In general a limit is set on the number of URLs downloaded and the size: exceeding the limit will automatically stop the crawler. This ensures that if the crawler is in some kind of "trap" it will stop automatically when either of the limits is reached.
-
Making Your Website Crawler-Friendly There are a number of things which you can do to help the UK Web Archive capture as much content as possible from your website:
- Create a Site Map page. An XML site map can also be useful. Creating a sitemap ensures all the website content can be crawled (some pages may not be discoverable by the crawler, for example pages which use Flash or JavaScript navigation).
- Use robots.txt to prevent access to areas of the site which may cause problems if crawled e.g. databases, including online catalogues; "shopping baskets", etc.

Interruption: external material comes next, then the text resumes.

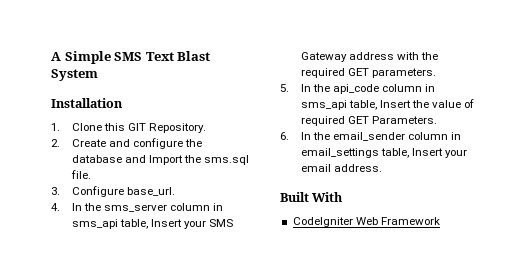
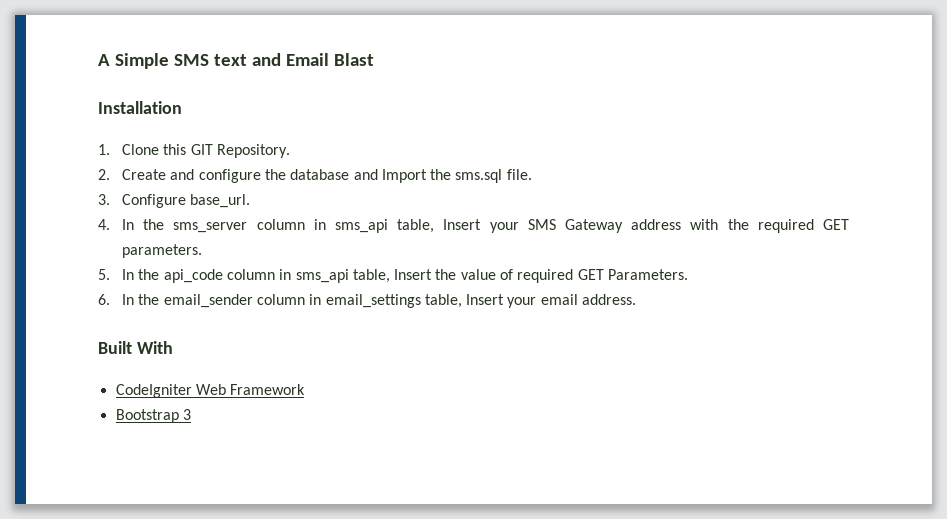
[145,52,174,61] Text -> [213,53,329,66] text and Email
[51,69,98,81] System -> (374, 59) none
(440, 221) none -> [115,409,191,423] // Bootstrap 3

- Provide standard links to content which would otherwise only be accessed via selecting drop down menus, certain dynamic kinds of navigation (e.g JavaScript) or by conducting searches on the website. This is because the crawler cannot access content hidden behind search forms. Websites can of course still use those devices but if standard links are also provided on the website then the content is more likely to be captured properly.
-
What Can't Yet Be Archived The current generation of web crawlers cannot capture:
- Dynamically generated content
- Content that is only available via a search engine on the website
- Some types of JavaScript-driven menus
- YouTube videos, Flash movies and similar streaming audio or video (some audio files can, however, be captured)
Unlike static HTML, which is relatively easy to capture, script code is almost impossible for web crawlers to analyse. In practical terms this means that entering queries into the search box of an archived version of a website will not work. Standard links on the website, however, will work as normal.
Many sites provide both a search box and a site map to help their users search content in different ways, but if there is only search engine retrieval the UK Web Archive will not be able to harvest the content.
Some JavaScript driven menus do not function well once archived. YouTube videos, Flash movies, and similar streaming audio or video are also beyond the capability of web crawlers. However, as members of the International Internet Preservation Consortium, contributors to the UK Web Archive are developing tools which will help capture this content in the future.
The crawler software cannot gather any material that is protected behind a password, without the owner's collaboration. Web site owners may however choose to divulge confidentially a user ID and password to allow archiving of these areas. Please email us for more information.
-
Search Engines and the UK Web Archive The UK Web Archive site is indexed by search engines but only to the level of the information pages: search engines are not allowed to index the archived sites.
For example, if you search for the ‘Arts and Humanities Research Council’ on Google , you will only find the live site on the initial pages of hits. If you search for ‘Archive’ and the ‘Arts and Humanities Research Council’, you will find a UK web Archive information page which links to the archived instances of the AHRC website.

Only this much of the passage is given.